The rest of the regression results were consistent with expectations. The probability of paid employment was higher in ECQ areas for both groups, as the ECQ areas were generally more urbanized and offered more employment opportunities for women. For both groups, age was related to the probability of paid employment in a quadratic manner, meaning the probability of paid employment was initially increasing with age until a certain level, upon which it started declining with age. For women with children, education had a clear positive association with the probability of paid employment—more education, higher probability of being in paid employment. For women without children, only those who had at least completed college education had a significantly higher probability of being in paid employment, compared to those with the lowest educational level. For both groups, the woman being the household head and the household being single-headed was positively related to the probability of paid employment. For women with children, belonging to a nuclear family reduced the probability of being in paid employment, likely because there was less available support for household chores and taking care of the children. On the other hand, likely for the opposite reason, having more adults in the household increased the probability of paid employment for women with children.

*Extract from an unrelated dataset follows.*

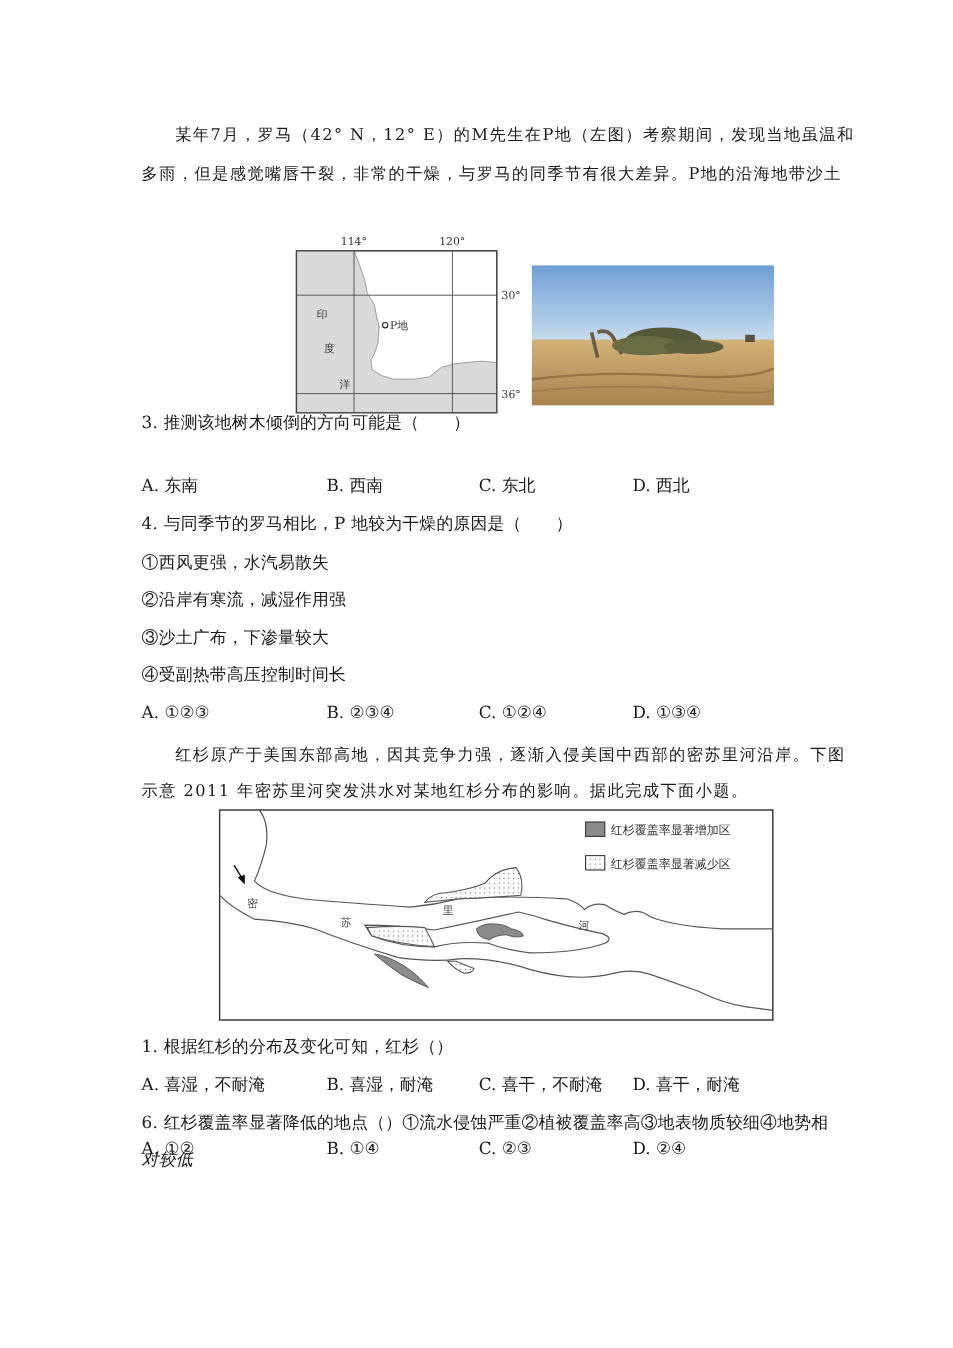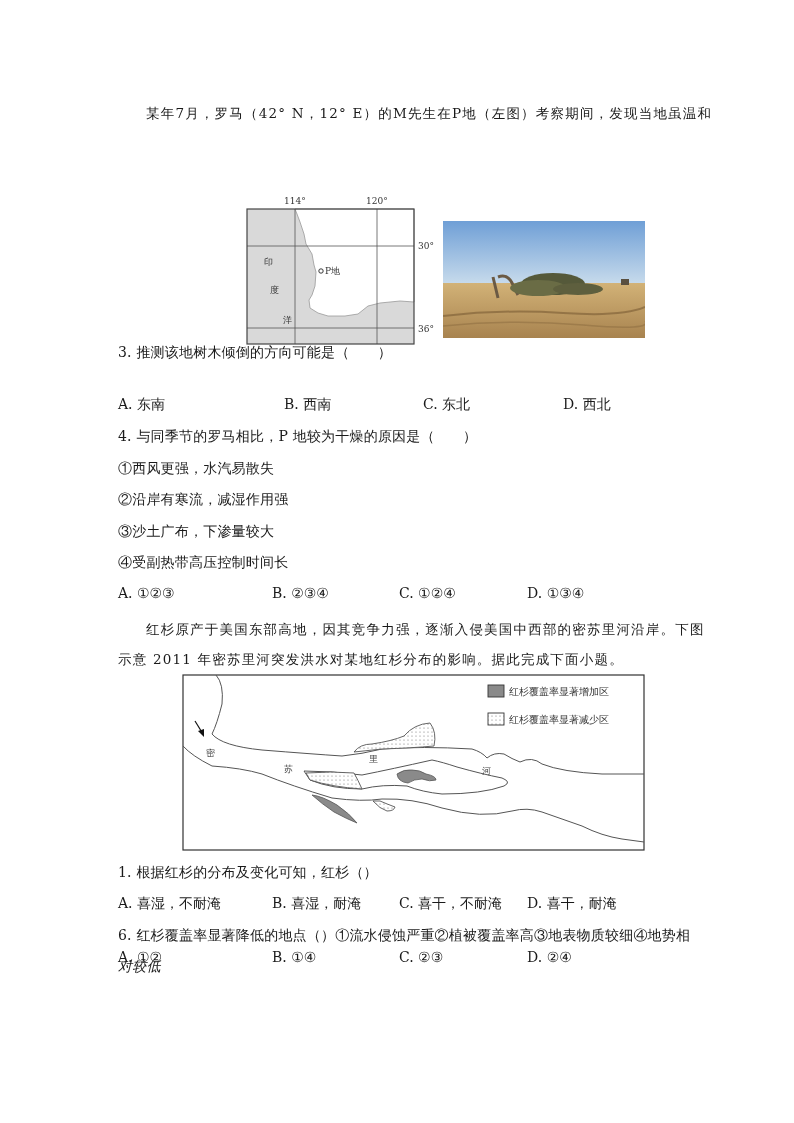"多雨，但是感觉嘴唇干裂，非常的干燥，与罗马的同季节有很大差异。P地的沿海地带沙土" div { html: none -> <div>多雨，但是感觉嘴唇干裂，非常的干燥，与罗马的同季节有很大差异。P地的沿海地带沙土</div> }
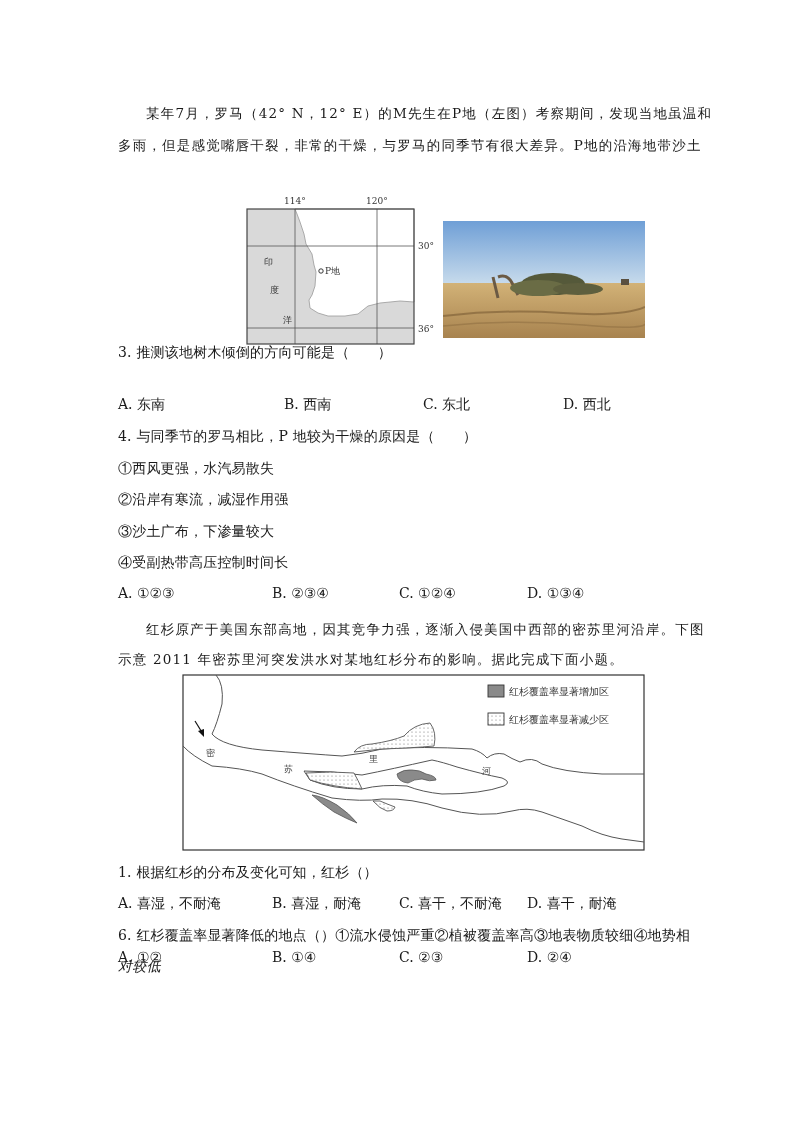"A. 东南" div.opts { gap: 12px -> none }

Heterogenous Effects by Number of Children

Moreover, it appears to be the case that the effect of a hard lockdown on women’s paid employment was greater for women with more children. Appendix Table 7 shows the results of a difference-in-differences analysis performed for four subgroups of the sample: zero children (same as third column of Table 3); one child; two children; and three or more children. The absolute value of the DiD coefficients was only slightly higher for women with only one child compared to a women no children, but substantially higher for women with two or more children.Footnote 13 The result was even more obvious if the DiD coefficients were expressed in terms of the pre-pandemic probabilities of being in paid employment of the different subgroups, as shown in Table 5.Footnote 14 The hard lockdown resulted in a decline in the probability of being in paid employment by 24% for women with no children, by 25% for women with only one child, and by about 40% for women with two or more children.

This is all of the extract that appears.